Step 6: Serve & Enjoy!
Pile them high on a plate and get creative with your toppings. Maple syrup, fresh fruit, whipped cream, or maybe a scoop of peanut butter? The choice is yours, my friend.
Common Mistakes to Avoid When Making These Pancakes
⑴ Overmixing the Batter: I get it, mixing is fun. But don’t go crazy with it. A few lumps are your friend here. Trust me, it’ll keep your pancakes light and fluffy.
⑵ Pan Too Hot: If the pan’s way too hot, the pancakes will burn before they cook through. Keep it at medium heat, patience is key.
⑶ Flipping Too Soon: Wait for those bubbles! If you flip too early, you’ll end up with uncooked centers. Let it bubble up first.
⑷ Using Old Baking Powder: You want your pancakes to rise, right? Make sure your baking powder is fresh. If it’s been sitting in your pantry for a year, toss it. Fresh is best!
Best Tips for Pancakes
- Chill the Batter: If you have time, let the batter sit for 5-10 minutes. It makes the pancakes extra fluffy!

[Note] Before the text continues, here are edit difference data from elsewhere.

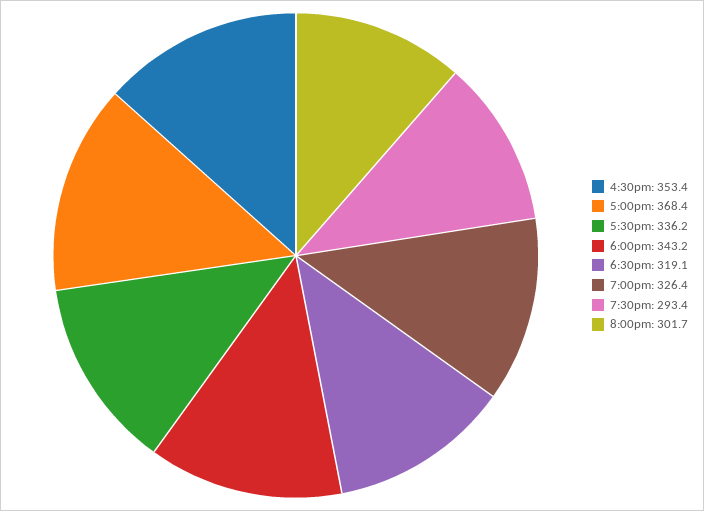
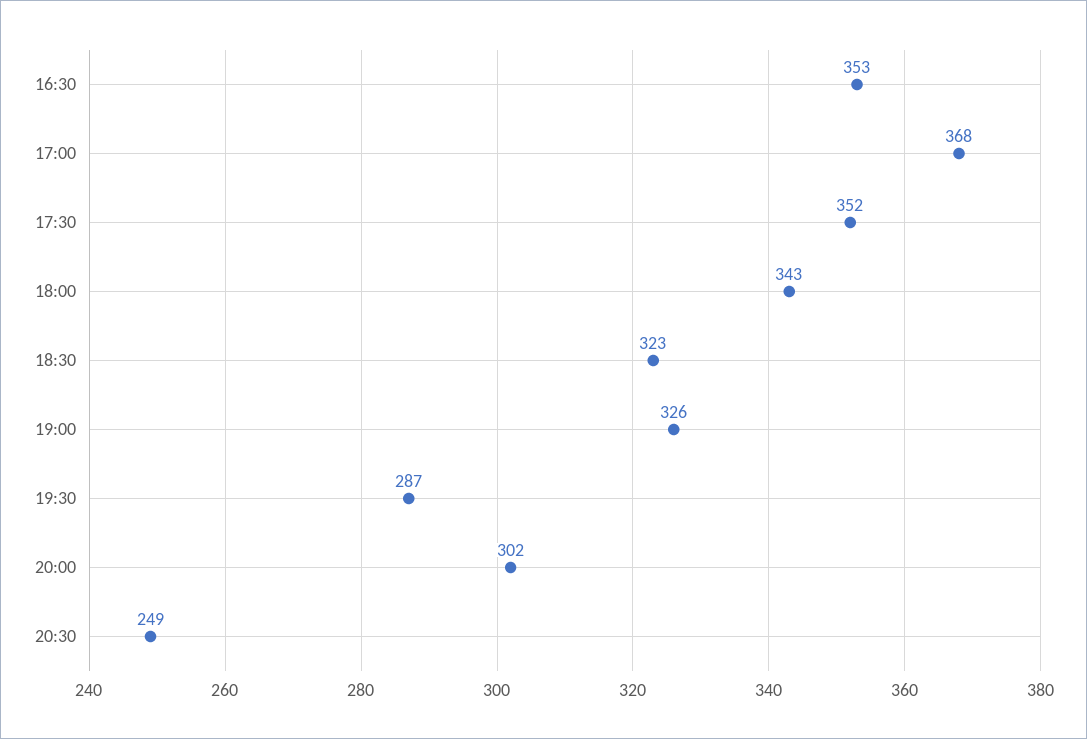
5:30pm: 336.2 -> 352
6:30pm: 319.1 -> 323
7:30pm: 293.4 -> 287
20:30: none -> 249

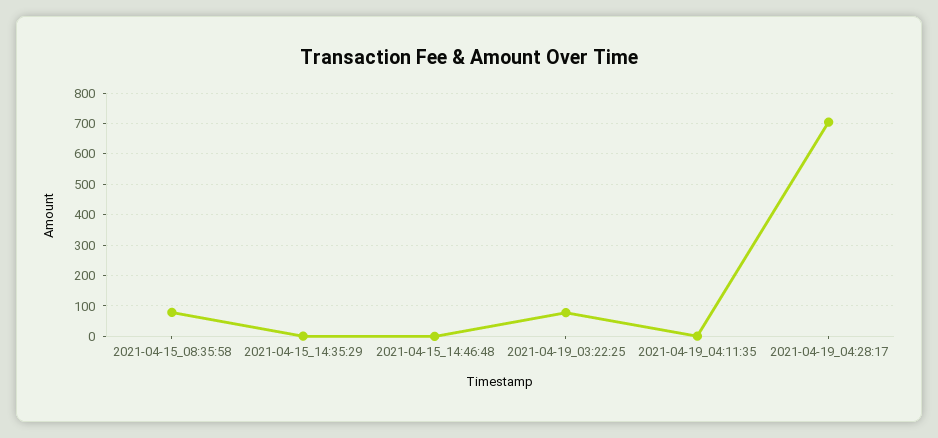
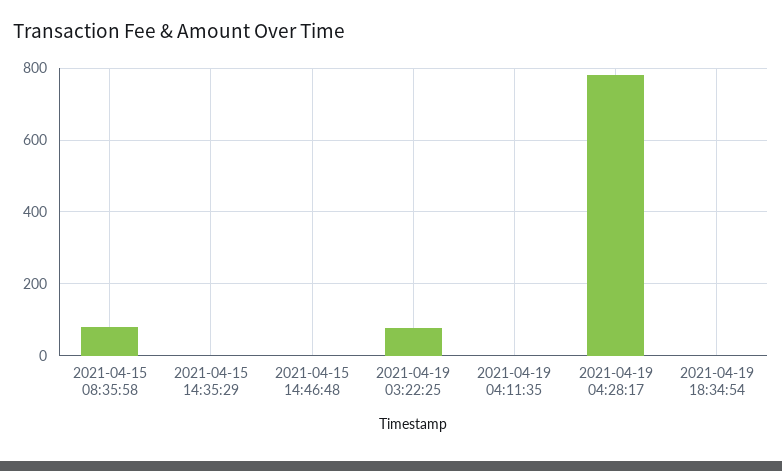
2021-04-19_04:28:17: 700 -> 780
2021-04-19 18:34:54: none -> 0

- Don’t Overcrowd the Pan: Give each pancake some space to spread out. This way, you get that crispy edge on all of them.
- Keep It Consistent: Use a 1/4 cup to measure each pancake. This makes sure they’re all the same size and cook evenly.
- Get Creative with Ingredients: Don’t stop at just syrup! Add sliced bananas, chocolate chips, or even a scoop of yogurt.
- Add Some Buttermilk: If you have it, use buttermilk instead of regular milk. It makes the pancakes extra fluffy and gives them a tangy twist.
Serving Suggestions
- Classic: You can’t go wrong with butter and syrup. It’s the pancake OG, and it’s perfect every time.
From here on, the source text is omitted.